The mercurial nature of the performances is matched by Fincher’s direction. As the cops’ investigation into Amy’s disappearance intensifies, the film takes on an ever darker hue. There are close-ups of Affleck’s character looking as tormented as any remorseful killer in a film noir. The soundtrack by Trent Reznor and Atticus Ross is creepy and atmospheric.

Gone Girl features its share of death and violence but the morbidity is undercut by the humour. Amy, who loves mind games and treasure hunts, leaves clues for her dim-witted husband to try to decipher. Fincher enjoys doing something similar. From the incriminating pair of knickers discovered in Nick’s office to Amy’s gushing, overwritten diary entries, this is a missing person case which constantly teeters on the edge of absurdity.

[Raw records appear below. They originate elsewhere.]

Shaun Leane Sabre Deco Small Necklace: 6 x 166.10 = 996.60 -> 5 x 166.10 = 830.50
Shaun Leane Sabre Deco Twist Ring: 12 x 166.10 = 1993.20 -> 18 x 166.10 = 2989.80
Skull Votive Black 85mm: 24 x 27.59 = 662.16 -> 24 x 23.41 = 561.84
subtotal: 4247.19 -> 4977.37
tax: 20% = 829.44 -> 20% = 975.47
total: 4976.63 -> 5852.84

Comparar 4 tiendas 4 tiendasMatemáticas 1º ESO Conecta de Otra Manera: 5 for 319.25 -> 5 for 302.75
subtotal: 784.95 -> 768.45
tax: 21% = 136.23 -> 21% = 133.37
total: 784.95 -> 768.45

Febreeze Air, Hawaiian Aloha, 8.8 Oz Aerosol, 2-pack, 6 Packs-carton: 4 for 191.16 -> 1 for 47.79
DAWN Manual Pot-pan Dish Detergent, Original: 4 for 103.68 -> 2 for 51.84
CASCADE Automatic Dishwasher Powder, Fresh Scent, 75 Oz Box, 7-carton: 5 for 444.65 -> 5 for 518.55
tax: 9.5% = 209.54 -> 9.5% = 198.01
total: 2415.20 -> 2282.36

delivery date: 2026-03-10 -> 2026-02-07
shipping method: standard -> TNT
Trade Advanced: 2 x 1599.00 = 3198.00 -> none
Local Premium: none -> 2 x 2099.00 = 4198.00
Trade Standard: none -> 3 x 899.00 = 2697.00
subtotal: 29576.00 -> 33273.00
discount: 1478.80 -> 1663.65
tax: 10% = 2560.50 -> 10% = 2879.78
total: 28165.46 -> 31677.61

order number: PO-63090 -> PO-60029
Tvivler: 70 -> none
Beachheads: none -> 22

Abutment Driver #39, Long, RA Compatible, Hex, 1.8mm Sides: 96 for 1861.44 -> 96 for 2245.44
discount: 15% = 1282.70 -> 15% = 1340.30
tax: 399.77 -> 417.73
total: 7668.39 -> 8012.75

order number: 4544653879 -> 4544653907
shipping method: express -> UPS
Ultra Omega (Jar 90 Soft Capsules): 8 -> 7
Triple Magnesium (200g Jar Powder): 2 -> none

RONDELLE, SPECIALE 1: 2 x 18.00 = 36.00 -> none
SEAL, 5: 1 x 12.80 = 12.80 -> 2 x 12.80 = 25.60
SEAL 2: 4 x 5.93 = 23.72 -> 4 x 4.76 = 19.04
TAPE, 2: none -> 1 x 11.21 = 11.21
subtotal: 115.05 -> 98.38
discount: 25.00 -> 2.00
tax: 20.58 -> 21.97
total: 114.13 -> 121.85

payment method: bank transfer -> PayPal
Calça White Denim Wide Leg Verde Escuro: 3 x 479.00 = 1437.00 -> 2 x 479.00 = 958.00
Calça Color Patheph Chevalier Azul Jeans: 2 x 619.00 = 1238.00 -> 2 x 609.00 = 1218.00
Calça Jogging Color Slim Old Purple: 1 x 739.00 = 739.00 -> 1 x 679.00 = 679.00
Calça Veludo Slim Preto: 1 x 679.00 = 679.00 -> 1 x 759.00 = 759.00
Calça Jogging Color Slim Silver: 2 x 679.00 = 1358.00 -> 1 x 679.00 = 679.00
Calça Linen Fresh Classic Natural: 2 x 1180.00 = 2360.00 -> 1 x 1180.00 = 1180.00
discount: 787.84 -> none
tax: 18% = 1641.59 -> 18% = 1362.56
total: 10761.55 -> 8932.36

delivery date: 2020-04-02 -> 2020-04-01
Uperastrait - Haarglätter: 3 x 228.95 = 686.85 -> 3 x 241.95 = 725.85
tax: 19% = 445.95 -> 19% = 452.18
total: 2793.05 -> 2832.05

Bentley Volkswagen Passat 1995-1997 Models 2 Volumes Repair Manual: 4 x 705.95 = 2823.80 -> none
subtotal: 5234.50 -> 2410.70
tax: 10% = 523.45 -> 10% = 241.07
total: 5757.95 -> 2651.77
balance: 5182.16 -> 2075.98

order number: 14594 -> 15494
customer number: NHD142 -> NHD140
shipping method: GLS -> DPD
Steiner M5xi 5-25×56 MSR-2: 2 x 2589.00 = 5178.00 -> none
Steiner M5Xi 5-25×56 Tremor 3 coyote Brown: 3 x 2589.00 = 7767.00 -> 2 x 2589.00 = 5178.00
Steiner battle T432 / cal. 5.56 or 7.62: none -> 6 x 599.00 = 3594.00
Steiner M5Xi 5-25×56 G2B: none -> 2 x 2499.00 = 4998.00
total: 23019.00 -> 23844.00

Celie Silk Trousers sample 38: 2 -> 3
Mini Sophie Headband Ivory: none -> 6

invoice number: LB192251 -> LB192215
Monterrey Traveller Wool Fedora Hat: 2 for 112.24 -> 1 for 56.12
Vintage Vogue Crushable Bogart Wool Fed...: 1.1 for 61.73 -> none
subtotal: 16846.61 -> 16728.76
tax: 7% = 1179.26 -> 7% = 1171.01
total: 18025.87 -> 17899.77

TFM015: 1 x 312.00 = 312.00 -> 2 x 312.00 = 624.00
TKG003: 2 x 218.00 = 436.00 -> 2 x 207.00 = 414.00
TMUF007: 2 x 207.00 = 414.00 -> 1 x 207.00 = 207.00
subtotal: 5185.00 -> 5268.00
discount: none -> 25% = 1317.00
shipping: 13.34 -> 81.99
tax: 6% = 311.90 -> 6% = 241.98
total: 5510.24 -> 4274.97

In its final third, the film takes on an improbably comic tone. As volte-face follows volte-face and the behaviour of the media becomes ever more intrusive, what has started out as a murder mystery turns into a popularity contest. As Nick’s attorney Tanner Bolt (Tyler Bolt in flamboyant, scene-stealing groove) warns him, the case is about what people think of him. “They need to like you.” Gone Girl is too slippery and evasive to have much of an emotional kick but it’s a superb piece of filmmaking that should satisfy devotees of the original novel as well as anyone else who likes their crime thrillers swathed in irony.